"In the Beginning"... just kidding.
Wall Street brokerage houses cannot make money in perfectly transparent and liquid markets. The reason is simple: Liquid and transparent markets do NOT NEED A MARKET MAKER for the most part; they need technology that links buyers and sellers together and a mechanism to "clear" the trades (clear means guaranteeing payment and/or delivery. In my 2 decades + in financial services, a time in which I was CEO of a NASD Member Broker/Dealer for over a decade, I was NEVER stiffed, renegged, DK'd on a trade by an industry participant. NEVER. Rather remarkable when you consider the fact that every thing is done over the phone without lawyers and contracts. Notice that I qualified this statement. Members of the general public would, on occasion, enter into a trade that they did not honor. From my perspective, Wall Street's word of honor was of more value than the public's).
Goldman Sachs cannot make money providing services in the equity market as an "Agent"... what little is to be made, will be made by the exchanges.

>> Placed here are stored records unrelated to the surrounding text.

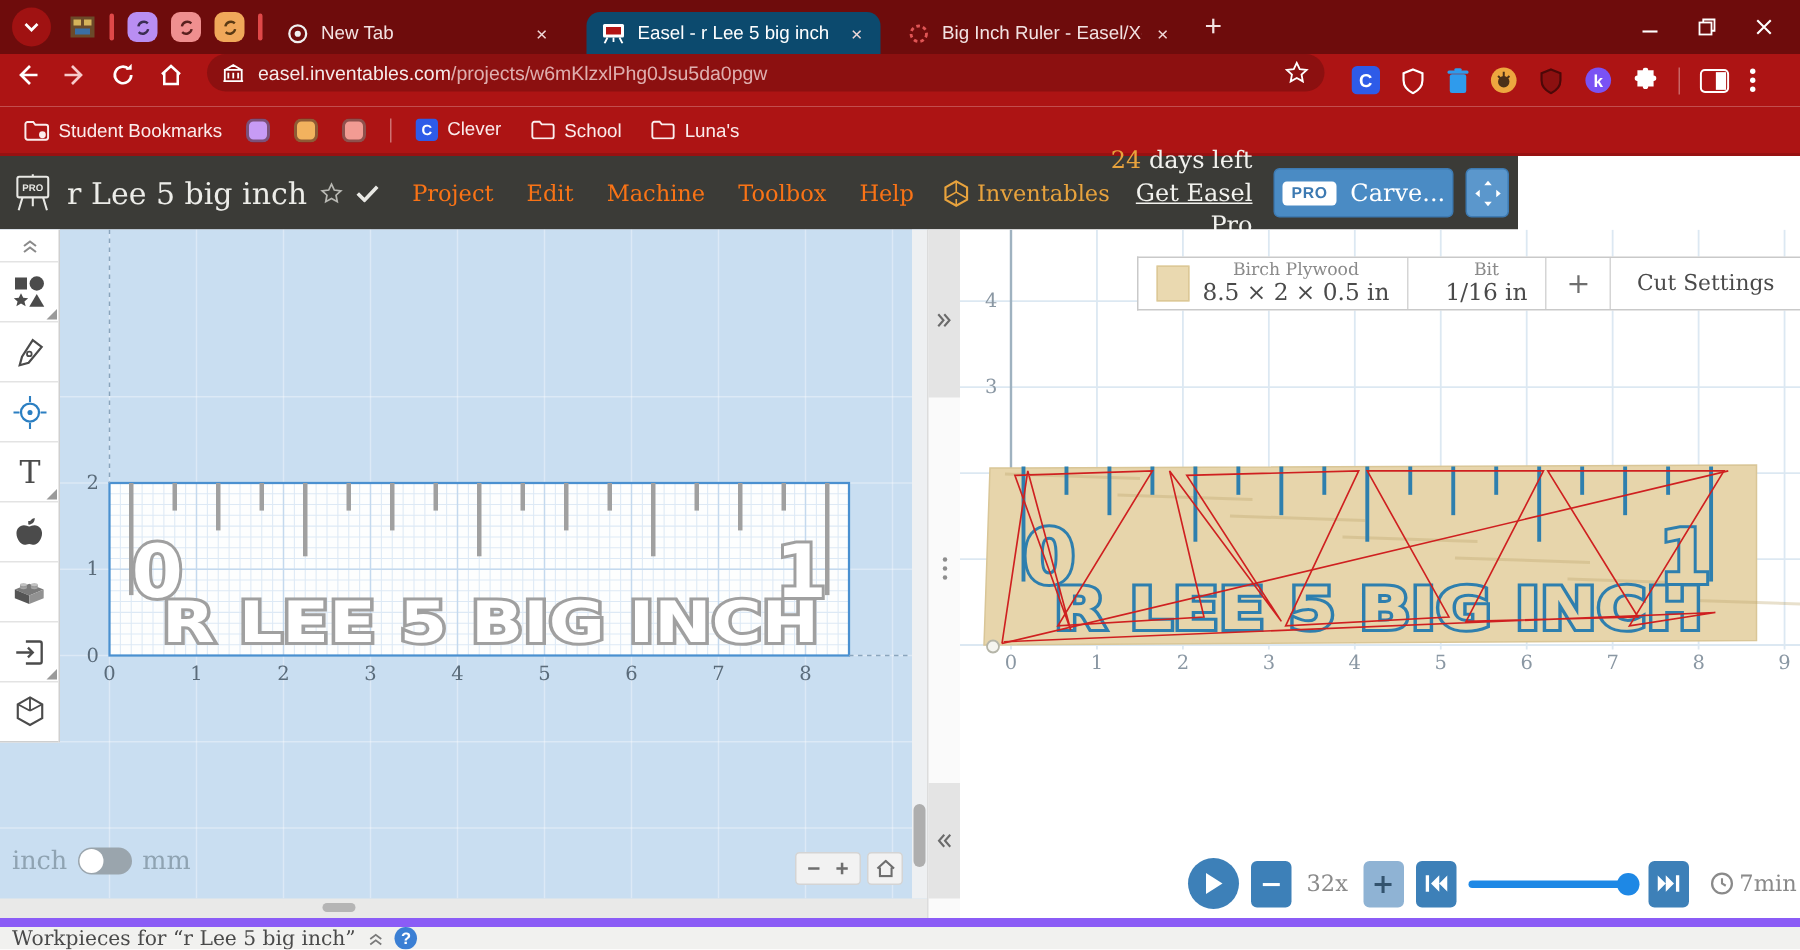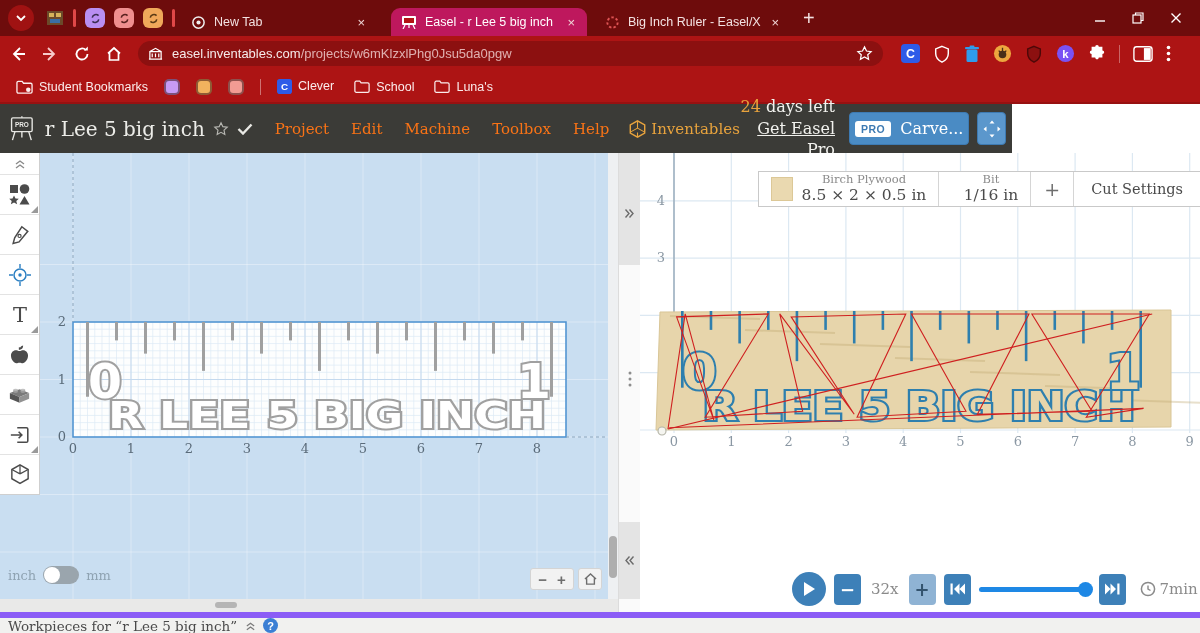"Easel - r Lee 5" .tab.active { background: #be185d -> #0c4a6e }
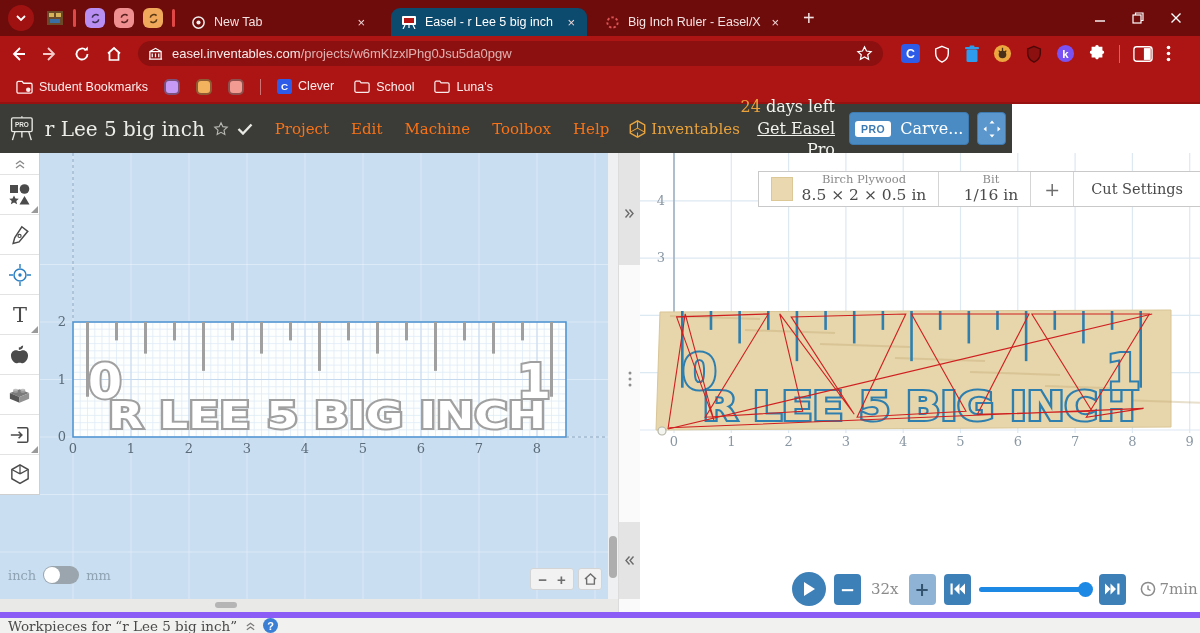"easel.inventables.com/projects/w6mKlzxlP" .toolbar { align-items: center -> none }
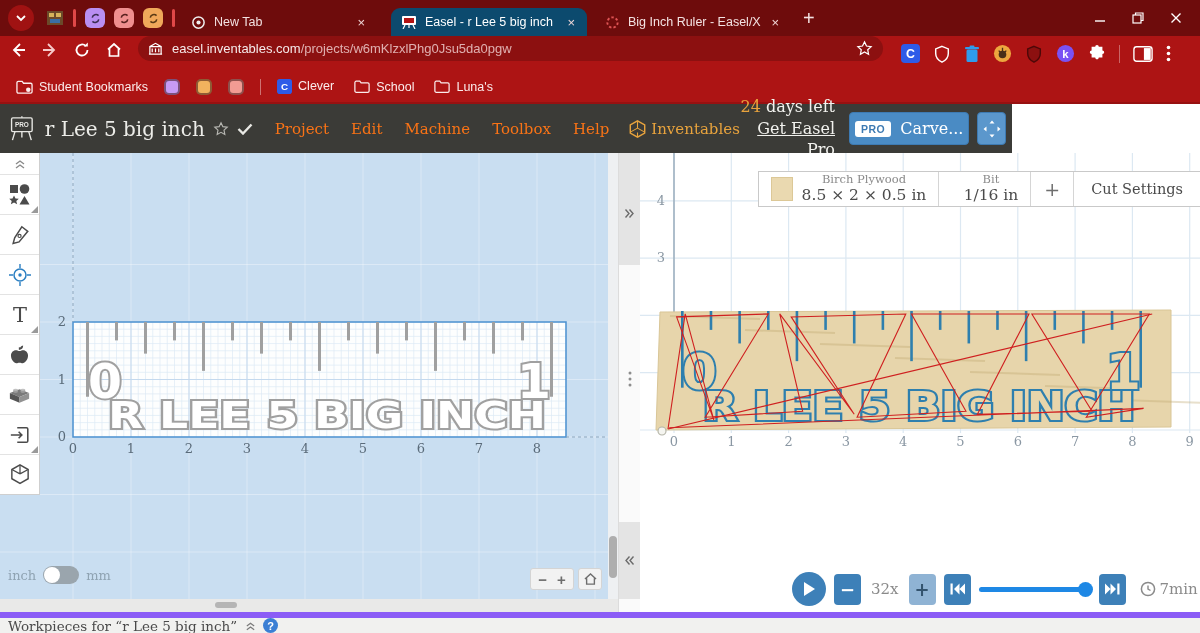"inch" .unittoggle { font-size: 13px -> 17px }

Sure, Goldman et al can sell their research... but not for much. Same with the Treasury market. Too liquid, too transparent. What these firms NEED to do, if they want to make outsized returns, is CREATE illiquid and non-transparent markets where the market NEEDS them to "make a market" in the security. The more complex and opaque, the better for the market maker.
Mortgage backed securities, and before them "Junk Bonds", were an excellent vehicle for this... and CDS's were a taylor made, heaven sent product. One of the smartest guys on Wall Street, ME, could not make hay out of the stock market as an agent OR a principal. In an illiquid and opaque market where I was the "Axe" and the "Hose"? My dog would be able to print money ALL DAY LONG.
One of the primary reasons Hedge Funds came into existence and their numbers have exploded... and the number of Broker/Dealers shrinks year after year... is that people with real talent left brokerages where they were nothing more than agents to become hedge funds where they could participate in the profits (the other reason is that much of the onerous, even silly, regulation cannot be inflicted upon them in these organizations).
In the end, people have rightly asked if all of this paper shuffling has been a benefit for our society. Good question. The U.S.'s primary export is the US$ and the financial services that arise from that export paradigm. What happens when that is taken away from us and we are all forced to work in real production jobs for much less compensation?
I think the question is moot. Resource constraints in general, and energy in particular, will dictate the end game.
Of course, there is another issue. As we all witnessed with AIG, any big player in the CDS market that is unable to honor its side of the trade can send the entire system into collapse. Given that, and the fact that the CDS market has not been able to demonstrate just how important it is to the capital formation process, it is reasonable to question everything about this market.